Ему налили, и не успел он даже губы вытереть, как вновь подкинуло его вдохновением.
- ...Как прыганет! Да шесть раз в воздухе и перкувыркнулась... Даже взвизгнул, помнится. Подушка выскочила, и уж чресседельник под животом болтается и по ногам ее хлещет. Беру на повода - никакого впечатления! Начинаю пороть ее арапником и по крупу, и по морде... хлыщу - ничего! Уши заложила, морду окрысила - так хребтом и кидает... Уж я тут и смекать стал: не только, думаю, костюм мне порвет, а, пожалуй, и без потомства оставит! Представьте, сижу ровно собака на заборе... Но все-таки намотал уздечку на руку, начинаю ломать ей правую шею - рьян! Левую ломаю - рьян! Осипла, несет меня с вывернутыми глазами прямо на овец... там стадо паслось! Рву ей гриву по щетинке... Как я однажды на одном конкурсе Закастовщика ломал, семь тысяч в восторг привел! А тут рву, уздечку так натянул, что деготь оттекать стал и все мне белые перчатки вдрызг! Рву, а скотинка закусила себе удила... - Манюкин поскрипел зубами, изображая Грибунди, - и прет и прет все... и давай тут по овцам гулять. Я даже глаза зажмурил, только повизгиваю... и чувствую, как она копытом в брюхо овце попадет - брюхо вдребезги! а тут еще жалкое блеянье это... Тут уж она и на задних по ним гуляла, и на передних гуляла. Пена, понимаете, как из бутылки, и притом, заметьте, электричеством, праной этакой так от нее и несет. Несет меня прямо в лес, все сшибить норовила... все бока себе в кровь, морду в кровь, меня в кровь. А за лесом Ока шла, глиняный обрыв восемнадцать сажен! Ну, думаю, Сергей, пропала земная твоя красота... Тут в дерево ба-бах...
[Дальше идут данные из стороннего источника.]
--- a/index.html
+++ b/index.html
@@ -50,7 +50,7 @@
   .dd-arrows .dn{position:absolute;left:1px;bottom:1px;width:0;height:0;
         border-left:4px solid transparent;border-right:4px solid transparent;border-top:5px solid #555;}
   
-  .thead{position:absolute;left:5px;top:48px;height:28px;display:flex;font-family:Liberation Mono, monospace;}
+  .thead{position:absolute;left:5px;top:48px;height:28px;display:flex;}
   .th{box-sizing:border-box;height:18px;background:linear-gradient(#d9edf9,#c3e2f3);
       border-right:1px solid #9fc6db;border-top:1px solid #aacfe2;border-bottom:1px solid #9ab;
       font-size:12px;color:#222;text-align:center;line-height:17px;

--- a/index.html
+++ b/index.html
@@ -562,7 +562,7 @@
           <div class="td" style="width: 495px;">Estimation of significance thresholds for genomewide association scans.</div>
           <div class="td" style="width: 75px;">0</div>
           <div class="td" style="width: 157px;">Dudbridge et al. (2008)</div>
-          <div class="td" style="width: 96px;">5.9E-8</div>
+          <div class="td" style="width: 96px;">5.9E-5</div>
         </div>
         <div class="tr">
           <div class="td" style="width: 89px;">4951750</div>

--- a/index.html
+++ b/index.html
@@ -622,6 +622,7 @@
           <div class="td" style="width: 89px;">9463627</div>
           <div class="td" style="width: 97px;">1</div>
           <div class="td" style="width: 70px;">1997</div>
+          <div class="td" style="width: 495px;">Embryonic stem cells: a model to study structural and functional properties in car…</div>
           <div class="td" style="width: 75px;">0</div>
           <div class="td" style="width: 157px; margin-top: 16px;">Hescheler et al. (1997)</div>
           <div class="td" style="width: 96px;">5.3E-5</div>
Манюкин покряхтел, крепко вцепившись в стул, на котором сидел, точно стул и был взбесившейся Грибунди. Редкозубов, выпятив челюсть, сосредоточенно сопел. Радофиникин то запахивал, то распахивал рясу свою, в просторечии нашем называемую эклегидон. Буслов качал головой, приговаривая: "Поэт, поэт..."
- Лежу, - оканчивал Манюкин упавшим голосом, - и этакие, знаете, зеленые собачки в глазах прыгают! А уж тут Ланской бежит с коллодием: "Жив ли ты, Сережа?" "Жив, - отвечаю, - в галопе замечательна, но не показывайте мне ее, я ее убью!" А куда ж убить там, коли лежит этакой пестрый кавалер в розовых брюках, то есть совсем без оных, и чуть не полбашки нету! Ну, залили мне голову коллодием... отнесли. Ох, даже язык вспотел, тошно мне... - простонал нежданно Манюкин, весь потный, дыша с высунутым языком. - У меня язык-то быстрей, чем голова, работает, она и не поспевает! Вспотел...
- Да и вспотеет, - посочувствовал Илья, - не мудрено!
Манюкин ощупывал ошалелыми руками голову себе, точно ощущал еще на ней страшную рану недавнего удара, точно, видя еще не остылую от скачки лошадь, стремился удостовериться в собственной целости.